# WORK REQUEST
Only one stretch of the data below should be repeated: the lines from the line containing "subtotal: 684.93 -> 584.95" through the line containing "total: 724.88 -> 624.90", inclusive, exactly as they are.

Saved data entries:
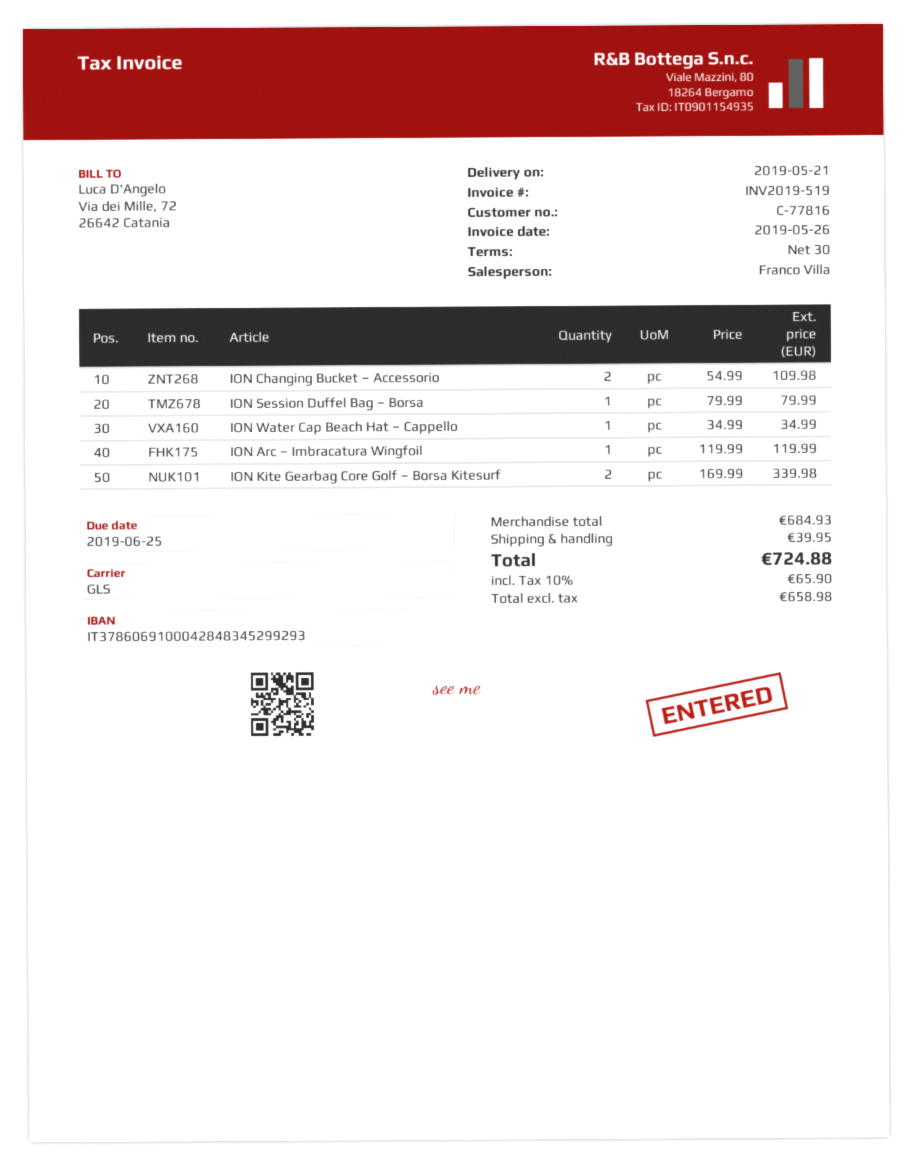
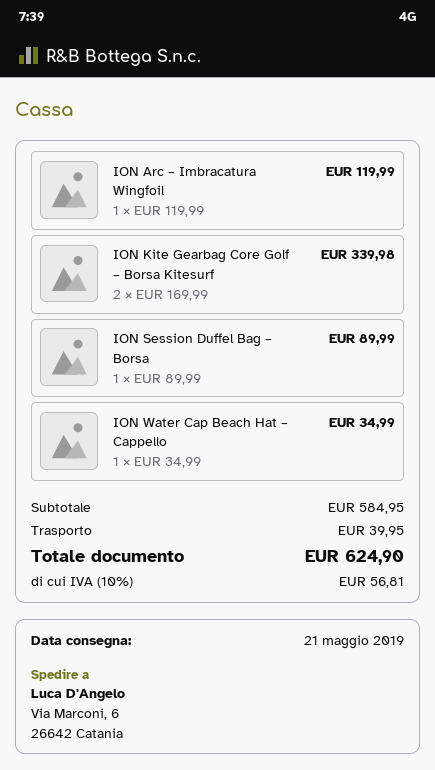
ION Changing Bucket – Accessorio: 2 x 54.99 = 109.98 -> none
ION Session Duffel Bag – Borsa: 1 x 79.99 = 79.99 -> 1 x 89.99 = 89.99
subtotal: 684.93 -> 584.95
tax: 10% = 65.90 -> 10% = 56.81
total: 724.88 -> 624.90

* * *

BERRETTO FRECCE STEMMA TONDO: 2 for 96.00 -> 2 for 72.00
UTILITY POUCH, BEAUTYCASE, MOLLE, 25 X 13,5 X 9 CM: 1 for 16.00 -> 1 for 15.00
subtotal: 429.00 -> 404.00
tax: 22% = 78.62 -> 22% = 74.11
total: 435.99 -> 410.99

# RESPONSE FOR THIS EXERCISE
subtotal: 684.93 -> 584.95
tax: 10% = 65.90 -> 10% = 56.81
total: 724.88 -> 624.90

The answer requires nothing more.